── Entries shown ──
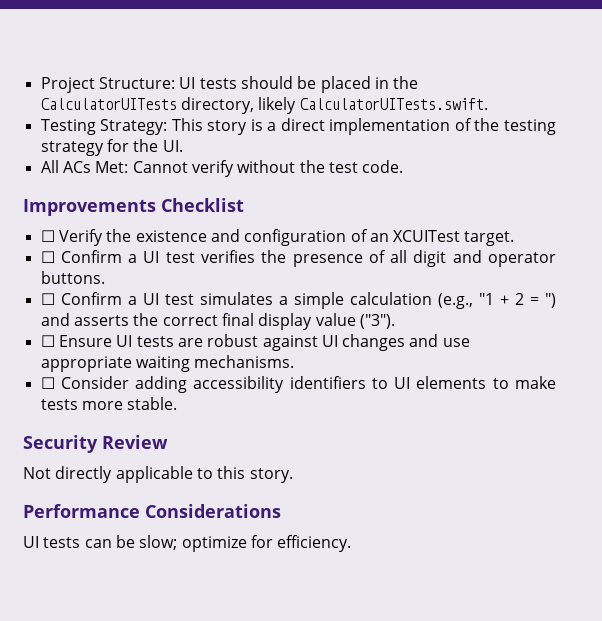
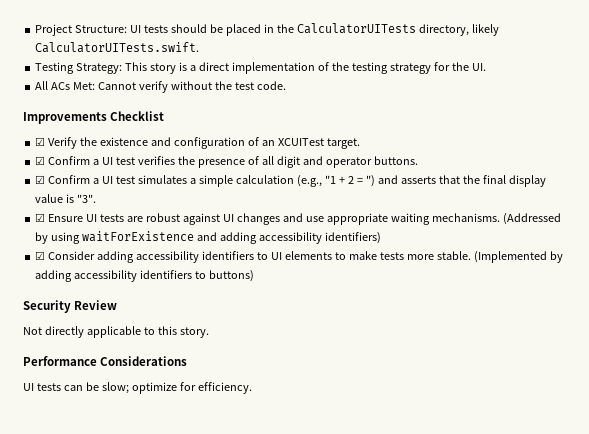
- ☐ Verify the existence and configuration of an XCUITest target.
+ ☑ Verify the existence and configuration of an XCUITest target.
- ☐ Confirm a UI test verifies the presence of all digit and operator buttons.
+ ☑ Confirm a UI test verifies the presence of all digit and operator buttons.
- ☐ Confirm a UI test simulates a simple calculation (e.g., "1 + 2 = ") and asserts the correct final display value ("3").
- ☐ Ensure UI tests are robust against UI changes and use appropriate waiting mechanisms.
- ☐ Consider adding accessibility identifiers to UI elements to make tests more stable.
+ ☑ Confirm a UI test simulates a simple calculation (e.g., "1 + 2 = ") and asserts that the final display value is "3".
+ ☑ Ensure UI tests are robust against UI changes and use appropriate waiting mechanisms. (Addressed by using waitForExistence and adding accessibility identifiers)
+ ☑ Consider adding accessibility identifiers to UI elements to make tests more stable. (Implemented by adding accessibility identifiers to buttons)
───
Action item: Gather each line in the entries above where the string "XCUITest" is found.

Reply to the task:
- ☐ Verify the existence and configuration of an XCUITest target.
+ ☑ Verify the existence and configuration of an XCUITest target.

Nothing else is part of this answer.